Data Management Notes

Managing Data Challenges

  • Data Challenges: Organizations face challenges related to huge data growth, multiple data sources, data rot (data becoming obsolete or irrelevant), and ensuring security and compliance.

Data Governance

  • Master Data Management (MDM): A strategy to manage and maintain the accuracy and consistency of an organization's master data.

Relational Database Model

  • Reduces Issues: Aims to reduce data redundancy, isolation, and inconsistency.
  • Hierarchy: The structure of data organization:
    • Bit: The smallest unit of data, a binary digit (0 or 1).
    • Byte: A group of bits (typically 8) representing a character.
    • Field: A single piece of information (e.g., name, address).
    • File/Table: A collection of related records.
    • Database: A collection of related tables.
  • Key Terms:
    • Entity: A person, place, thing, or event about which information is maintained.
    • Instance: A specific occurrence of an entity.
    • Attribute: A characteristic or property of an entity.
    • Primary Key: A field that uniquely identifies each record in a table.
    • Foreign Key: A field in one table that refers to the primary key of another table, establishing a link between them.

Big Data

  • 3 V's:
    • Volume: The sheer amount of data.
    • Velocity: The speed at which data is generated and processed.
    • Variety: The different types of data (structured, unstructured, semi-structured).
  • Issues: Challenges associated with big data include untrusted sources, "dirty" data (inaccurate or incomplete), and fast changes.
  • Use: Big data is used for analytics in various areas, including HR, marketing, operations, and creating new business models.
  • Tech: Technologies used include Relational Databases and NoSQL databases, as well as open-source tools.

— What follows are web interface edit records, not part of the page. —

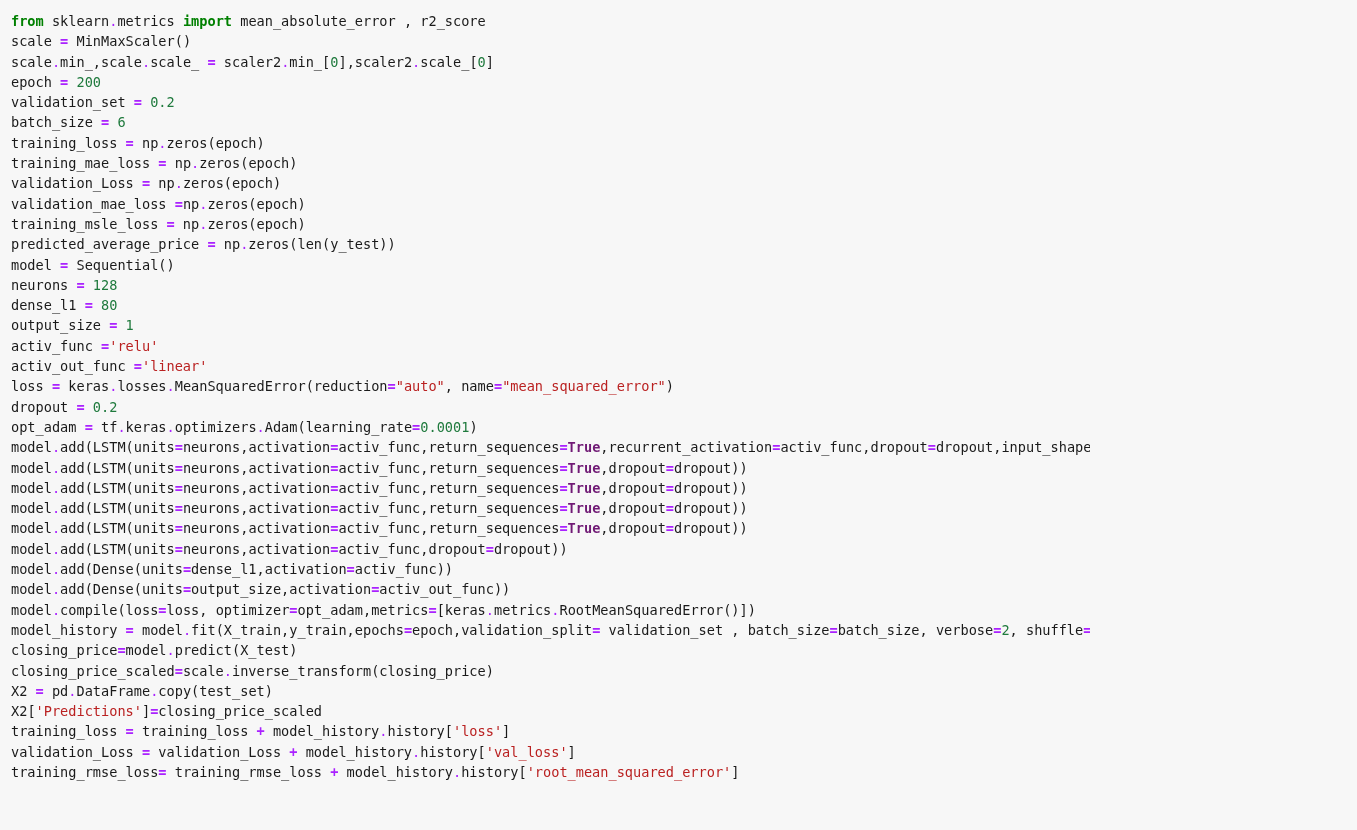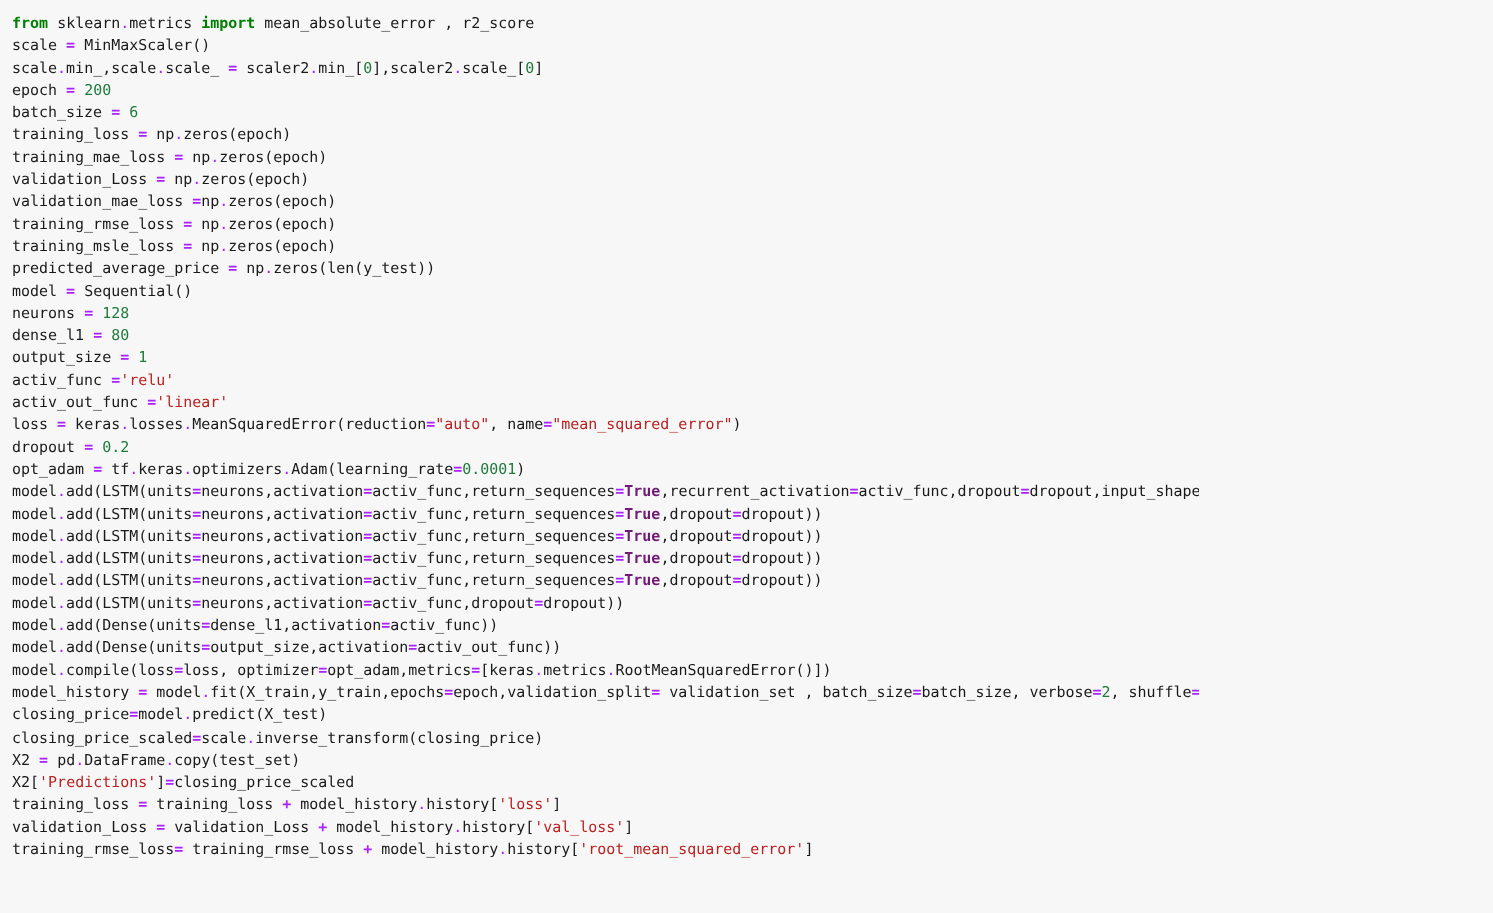--- a/index.html
+++ b/index.html
@@ -43,26 +43,26 @@
 </style>
 </head>
 <body>
 
 <div id="code-cell">
   <div id="code-lines">
       <div class="code-line"><span class="tok-kw">from</span><span class="tok-plain"> </span><span class="tok-plain">sklearn</span><span class="tok-dot">.</span><span class="tok-plain">metrics</span><span class="tok-plain"> </span><span class="tok-kw">import</span><span class="tok-plain"> </span><span class="tok-plain">mean_absolute_error </span><span class="tok-punc">,</span><span class="tok-plain"> r2_score</span></div>
       <div class="code-line"><span class="tok-plain">scale </span><span class="tok-op">=</span><span class="tok-plain"> MinMaxScaler</span><span class="tok-punc">()</span></div>
       <div class="code-line"><span class="tok-plain">scale</span><span class="tok-dot">.</span><span class="tok-plain">min_</span><span class="tok-punc">,</span><span class="tok-plain">scale</span><span class="tok-dot">.</span><span class="tok-plain">scale_ </span><span class="tok-op">=</span><span class="tok-plain"> scaler2</span><span class="tok-dot">.</span><span class="tok-plain">min_</span><span class="tok-punc">[</span><span class="tok-num">0</span><span class="tok-punc">]</span><span class="tok-punc">,</span><span class="tok-plain">scaler2</span><span class="tok-dot">.</span><span class="tok-plain">scale_</span><span class="tok-punc">[</span><span class="tok-num">0</span><span class="tok-punc">]</span></div>
       <div class="code-line"><span class="tok-plain">epoch </span><span class="tok-op">=</span><span class="tok-plain"> </span><span class="tok-num">200</span></div>
+      <div class="code-line"><span class="tok-plain">validation_set </span><span class="tok-op">=</span><span class="tok-plain"> </span><span class="tok-num">0.2</span></div>
       <div class="code-line"><span class="tok-plain">batch_size </span><span class="tok-op">=</span><span class="tok-plain"> </span><span class="tok-num">6</span></div>
       <div class="code-line"><span class="tok-plain">training_loss </span><span class="tok-op">=</span><span class="tok-plain"> np</span><span class="tok-dot">.</span><span class="tok-plain">zeros</span><span class="tok-punc">(</span><span class="tok-plain">epoch</span><span class="tok-punc">)</span></div>
       <div class="code-line"><span class="tok-plain">training_mae_loss </span><span class="tok-op">=</span><span class="tok-plain"> np</span><span class="tok-dot">.</span><span class="tok-plain">zeros</span><span class="tok-punc">(</span><span class="tok-plain">epoch</span><span class="tok-punc">)</span></div>
       <div class="code-line"><span class="tok-plain">validation_Loss </span><span class="tok-op">=</span><span class="tok-plain"> np</span><span class="tok-dot">.</span><span class="tok-plain">zeros</span><span class="tok-punc">(</span><span class="tok-plain">epoch</span><span class="tok-punc">)</span></div>
       <div class="code-line"><span class="tok-plain">validation_mae_loss </span><span class="tok-op">=</span><span class="tok-plain">np</span><span class="tok-dot">.</span><span class="tok-plain">zeros</span><span class="tok-punc">(</span><span class="tok-plain">epoch</span><span class="tok-punc">)</span></div>
-      <div class="code-line"><span class="tok-plain">training_rmse_loss </span><span class="tok-op">=</span><span class="tok-plain"> np</span><span class="tok-dot">.</span><span class="tok-plain">zeros</span><span class="tok-punc">(</span><span class="tok-plain">epoch</span><span class="tok-punc">)</span></div>
       <div class="code-line"><span class="tok-plain">training_msle_loss </span><span class="tok-op">=</span><span class="tok-plain"> np</span><span class="tok-dot">.</span><span class="tok-plain">zeros</span><span class="tok-punc">(</span><span class="tok-plain">epoch</span><span class="tok-punc">)</span></div>
       <div class="code-line"><span class="tok-plain">predicted_average_price </span><span class="tok-op">=</span><span class="tok-plain"> np</span><span class="tok-dot">.</span><span class="tok-plain">zeros</span><span class="tok-punc">(</span><span class="tok-plain">len</span><span class="tok-punc">(</span><span class="tok-plain">y_test</span><span class="tok-punc">))</span></div>
       <div class="code-line"><span class="tok-plain">model </span><span class="tok-op">=</span><span class="tok-plain"> Sequential</span><span class="tok-punc">()</span></div>
       <div class="code-line"><span class="tok-plain">neurons </span><span class="tok-op">=</span><span class="tok-plain"> </span><span class="tok-num">128</span></div>
       <div class="code-line"><span class="tok-plain">dense_l1 </span><span class="tok-op">=</span><span class="tok-plain"> </span><span class="tok-num">80</span></div>
       <div class="code-line"><span class="tok-plain">output_size </span><span class="tok-op">=</span><span class="tok-plain"> </span><span class="tok-num">1</span></div>
       <div class="code-line"><span class="tok-plain">activ_func </span><span class="tok-op">=</span><span class="tok-str">'relu'</span></div>
       <div class="code-line"><span class="tok-plain">activ_out_func </span><span class="tok-op">=</span><span class="tok-str">'linear'</span></div>
       <div class="code-line"><span class="tok-plain">loss </span><span class="tok-op">=</span><span class="tok-plain"> keras</span><span class="tok-dot">.</span><span class="tok-plain">losses</span><span class="tok-dot">.</span><span class="tok-plain">MeanSquaredError</span><span class="tok-punc">(</span><span class="tok-plain">reduction</span><span class="tok-op">=</span><span class="tok-str">"auto"</span><span class="tok-punc">, </span><span class="tok-plain">name</span><span class="tok-op">=</span><span class="tok-str">"mean_squared_error"</span><span class="tok-punc">)</span></div>
       <div class="code-line"><span class="tok-plain">dropout </span><span class="tok-op">=</span><span class="tok-plain"> </span><span class="tok-num">0.2</span></div>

Data Warehouses and Data Marts

  • Warehouse: A central repository of integrated data that is:
    • Subject-oriented: Organized around major subjects (e.g., customer, product).
    • Time-variant: Data is recorded with a time frame.
    • Non-volatile: Data is not altered or deleted, but appended.
    • Multidimensional: Data is structured in a way that allows for analysis from different perspectives.
  • Mart: A smaller, more focused data warehouse designed for a specific department or business unit.

Knowledge Management (KM)

  • Tacit vs. Explicit Knowledge:
    • Tacit Knowledge: Knowledge that is difficult to articulate or write down; it is often based on experience and intuition.
    • Explicit Knowledge: Knowledge that can be easily documented and shared.
  • KMS Cycle: A cycle of activities for managing knowledge:
    • Create: Generating new knowledge.
    • Capture: Documenting existing knowledge.
    • Refine: Improving and updating knowledge.
    • Store: Organizing and storing knowledge.
    • Manage: Maintaining and controlling knowledge.
    • Disseminate: Sharing knowledge with others.

Relational DB Fundamentals

  • SQL:
    • SELECT: Used to choose the columns you wish to view in the result.
    • WHERE: Used to filter records.
  • ER Modeling:
    • Entities: Real-world object or concept that can be distinctly identified.
    • Relationships: Association between entities.
    • Cardinality: Defines numerical attributes of the relationship (one-to-one, one-to-many, many-to-many).
  • Normalization:
    • 1NF (First Normal Form): Eliminate repeating groups.
    • 2NF (Second Normal Form): Eliminate redundant data (must be 1NF).
    • 3NF (Third Normal Form): Eliminate transitive dependency (must be 2NF).
  • Joins: Combine tables based on related columns.